- Neighborhood graph - it describes the similarity structure among points in a data set. Each vertex (= blue point in the figure) represents one data point. Two vertices are connected by a red line in the graph if the corresponding data points are "close" or "similar" or "strongly related" to each other. For example, vertices might represent people, and two people are linked in the graph if they are friends of each other. An important question is then to identify clusters or "communities" in the graph, that is sets of vertices that are tightly connected to each other. In the graph shown in the figure we might suspect two communities, one on the left hand side and one on the right hand side. One of our research questions is how such communities can be detected in very large graphs with millions of vertices, and how one can assess the statistical "significance" of the discovered communities.
Learning algorithms try to estimate functional dependencies based on empirical data. In the statistical approach to learning, the fundamental assumption is that the data are generated randomly by the same data-generating process. Given some empirical data, the goal of learning is to identify the best possible model from a set of competing ones. Statistical Learning Theory tries to assess to what extent this has been successful. The criterion of interest is the degree to which the model succeeds in capturing the regularities in the data generating process. Because of the randomness in the data-generating process, all statements about the success of a model for given data have an inherent statistical nature.
In our group we focus on two topics: theoretical analysis of clustering algorithms and the statistical analysis of graphs.
Clustering is one of the most widely used techniques for exploratory data analysis. Across all disciplines, from social sciences through biology to computer science, people try to get a first intuition about their data by identifying meaningful groups among the data points. Despite the popularity of clustering, distressingly little is known about the theoretical properties of clustering. This lack of theory becomes more and more urgent as data becomes increasingly complex, appears in massive amounts, has to be treated online, and clustering results cannot be inspected by hand any more. Given some data set and some task we want to achieve, what is the best algorithm to choose, which parameters should be used, and what guarantees can we give about the results we obtain? While these questions have essentially been answered for classification by now, for clustering all of them remain a challenge.

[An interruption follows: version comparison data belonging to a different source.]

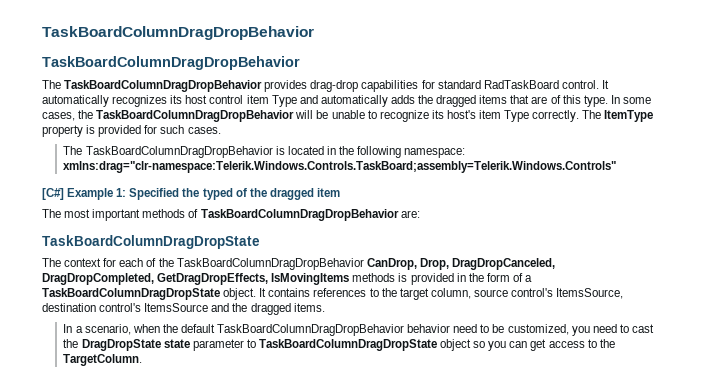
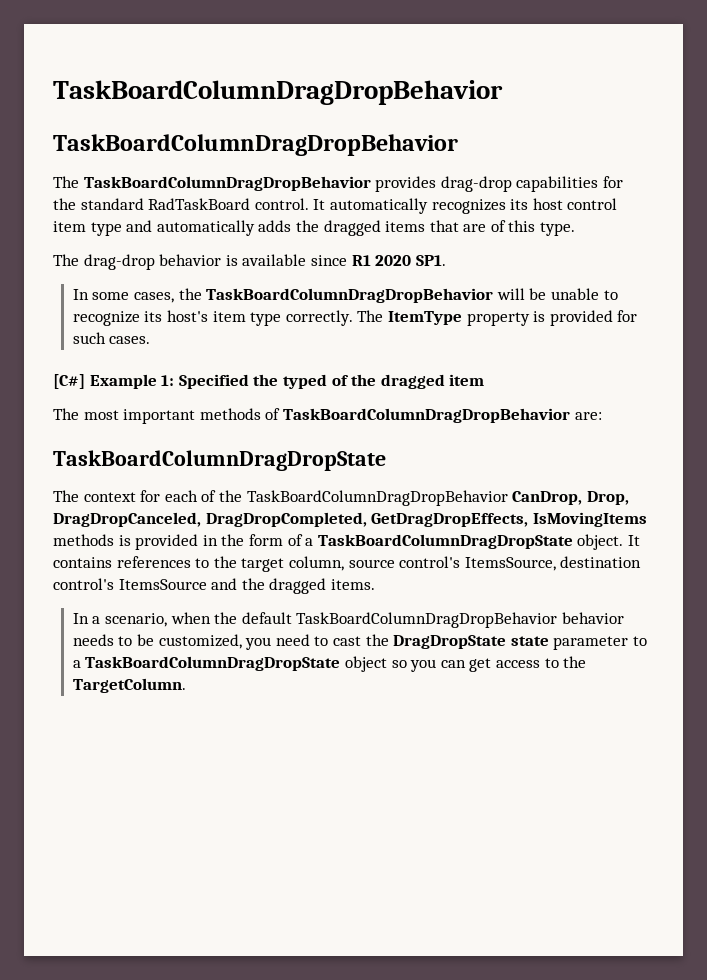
(435, 84) none -> [53,198,76,210] the
[271,95,297,107] Type -> [90,222,122,236] type
(608, 101) none -> [53,254,446,270] // The drag-drop behavior is available since R1 2020 SP1. //
[504,110,530,122] Type -> [250,312,282,326] type
[63,146,466,158] [63,161,617,173] // The TaskBoardColumnDragDropBehavior is located in the following namespace: xmlns:drag="clr-namespace:Telerik.Windows.Controls.TaskBoard;assembly=Telerik.Windows.Controls" -> (151, 340) none
[453,324,478,333] need -> [72,634,114,646] needs
(256, 343) none -> [72,660,81,668] a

Statistical Analysis of Graphs
One of the strengths of machine learning is that it is able to deal with complex relationships between different data objects. Such relations are often modeled by a graph. For example, graphs can naturally be used to describe relations between proteins in a metabolic network, the structure of complex chemical compounds, the interactions between neurons in the brain, dependencies of linked web pages in the world wide web, social interactions between people, or interactions between sensors in a sensor network. In recent years, many machine learning algorithms have tried to explicitly make use of graph structures in the data: graph partitioning for clustering, label propagation for semi-supervised learning, manifold methods for dimensionality reduction, graph kernels to describe either the similarity of objects in a graph or the similarity between different graphs, classification with structured output, or detecting communities in graphs. In all those areas, many new questions arise that deal with the relation between graph theory, statistics, and geometry. Exactly which graphs do we want to use to model our data? Which properties of graphs are attractive for machine learning? Which ones are misleading? How can we compare different graphs? How can we extend graphs to new objects? How can we deal with the computational challenges that are often posed by graph-based algorithms? How can we efficiently make use of the graph structure?